Per quanto mi ha riguardato, era come se di colpo le parole fossero diventate esauste fino all’insopportabile, qualsiasi tentativo di interpretazione stucchevole e inappropriato, inservibili i vecchi armamentari di decodifica del mondo. Per non parlare di quanto stonati mi apparissero, gli annunci di una palingenesi alle porte, come se si potesse rinascere davvero a qualcosa scansando la sofferenza e la morte che ci accerchiavano. No. La morte era fuori dalla porta, la vita chiusa nelle non più tanto rassicuranti pareti domestiche. Bisognava stare con questo, intanto. Non fosse altro che per consentirci di cogliere quei barlumi di comprensione, quegli affioramenti di coscienza con cui, di tanto in tanto, Giove in transito ci graziava.
Ricordo, in questo senso, che mi aveva colpita una frase di commento a una costellazione della scuola di Hellinger, circolata in rete qualche tempo prima che lo sviluppo del virus prendesse le dimensioni della pandemia mondiale; la frase era pronunciata da Sophie Hellinger, con un linguaggio sufficientemente incerto da rendermela accettabile: “non è individuale, è collettivo...non si tratta dell’individuo ma dell’umanità intera”.

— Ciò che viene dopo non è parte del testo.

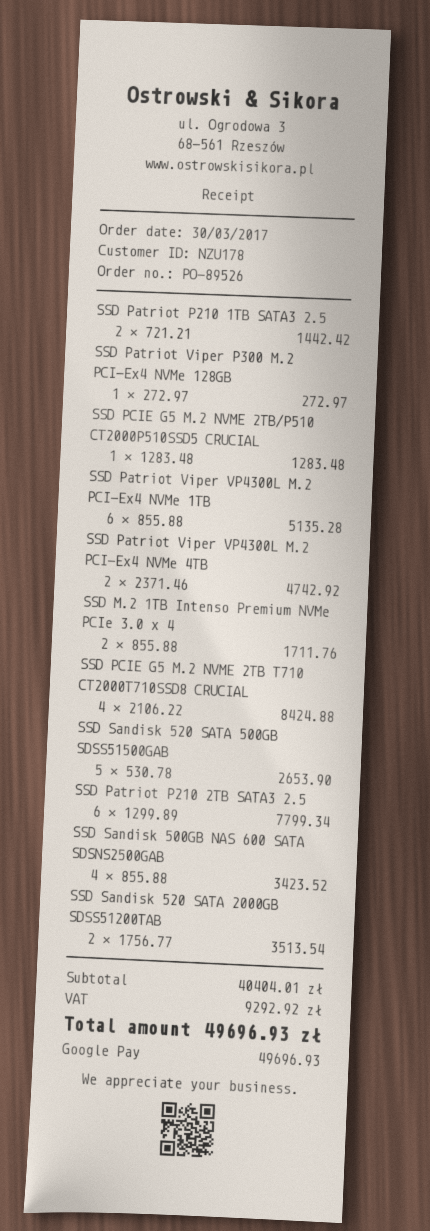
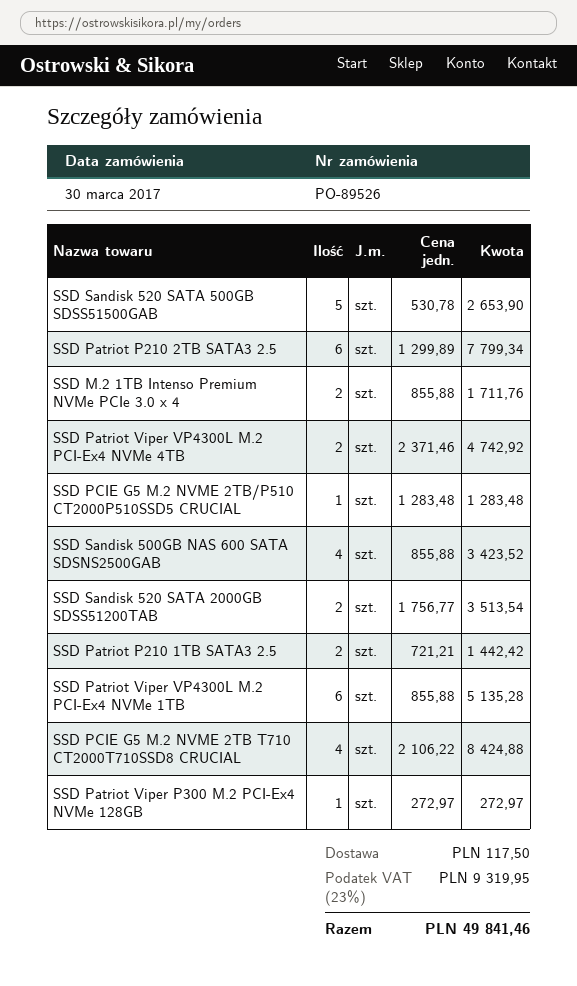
shipping: none -> 117.50
tax: 9292.92 -> 9319.95
total: 49696.93 -> 49841.46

Una banalità di per sé, eppure... se qualcosa sbalugina dall’indistinto in cui siamo ancora immersi è proprio il disarcionamento dell’individuo dalla sella infantile su cui è rimasto a lungo issato, il venir meno, se dio vuole, della sua centralità narcisistica e la fatica di riattingere, reimparandone la lingua, a una diversa centralità di uomini che, uniti da invisibili fili, concorrono al destino della comunità e ancor prima della specie. Capi di stato dalle improbabili chiome costretti sulla propria pelle a rimangiarsi tronfie sparate sulla malattia e la morte (non più solo degli altri), divi e politici strapazzati dalla febbre, signore, un tempo impeccabili, con la ricrescita, palestre e centri estetici chiusi...tutti a imparare a fare il pane.

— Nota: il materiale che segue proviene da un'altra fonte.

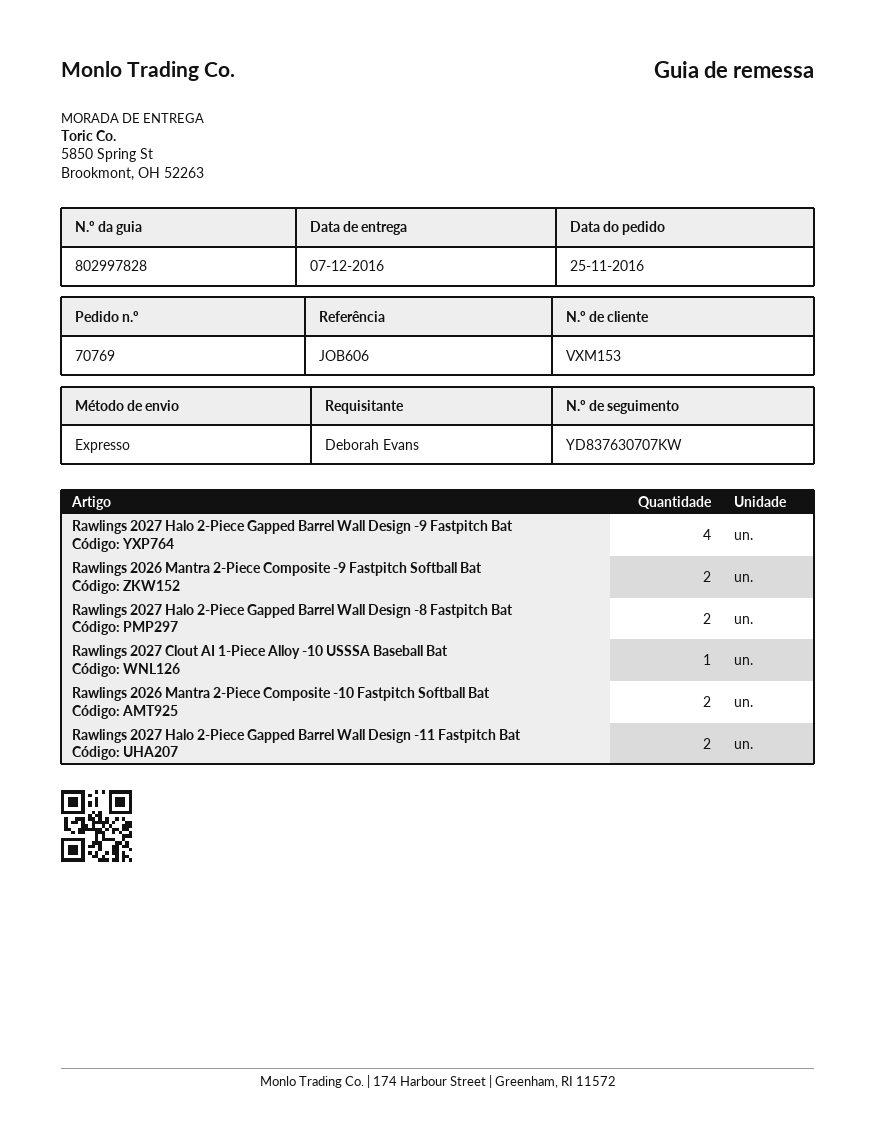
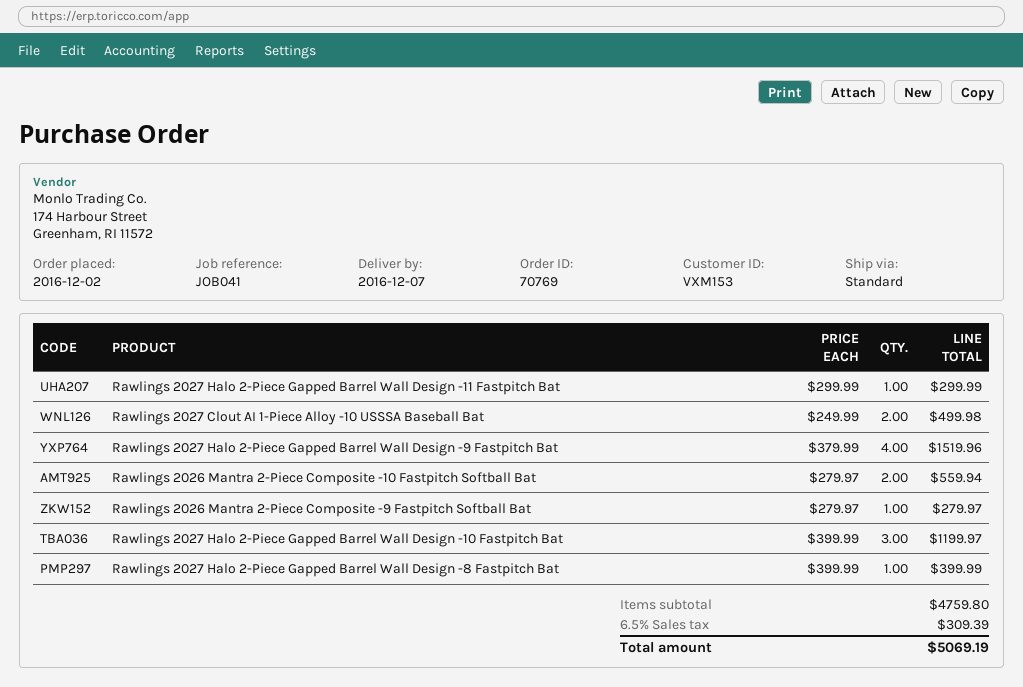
order date: 2016-11-25 -> 2016-12-02
reference: JOB606 -> JOB041
shipping method: express -> standard
Rawlings 2026 Mantra 2-Piece Composite -9 Fastpitch Softball Bat: 2 -> 1
Rawlings 2027 Halo 2-Piece Gapped Barrel Wall Design -8 Fastpitch Bat: 2 -> 1
Rawlings 2027 Clout AI 1-Piece Alloy -10 USSSA Baseball Bat: 1 -> 2
Rawlings 2027 Halo 2-Piece Gapped Barrel Wall Design -11 Fastpitch Bat: 2 -> 1
Rawlings 2027 Halo 2-Piece Gapped Barrel Wall Design -10 Fastpitch Bat: none -> 3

Un impastare di acqua e di farina a cui siamo corsi d’istinto, impreparati e dimentichi delle intolleranze al glutine, simbolo del nostro maldestro ricominciare dall’alfabeto della vita.
Non è ancora il tempo delle grandi azioni, ma forse rappresenta azione veramente grande concedersi collettivamente all’ascolto del balbettio primordiale di una vita che vuole nascere nuova, dentro e fuori di noi. Preservarla e proteggerla come si fa con le cose preziose. Lockdown.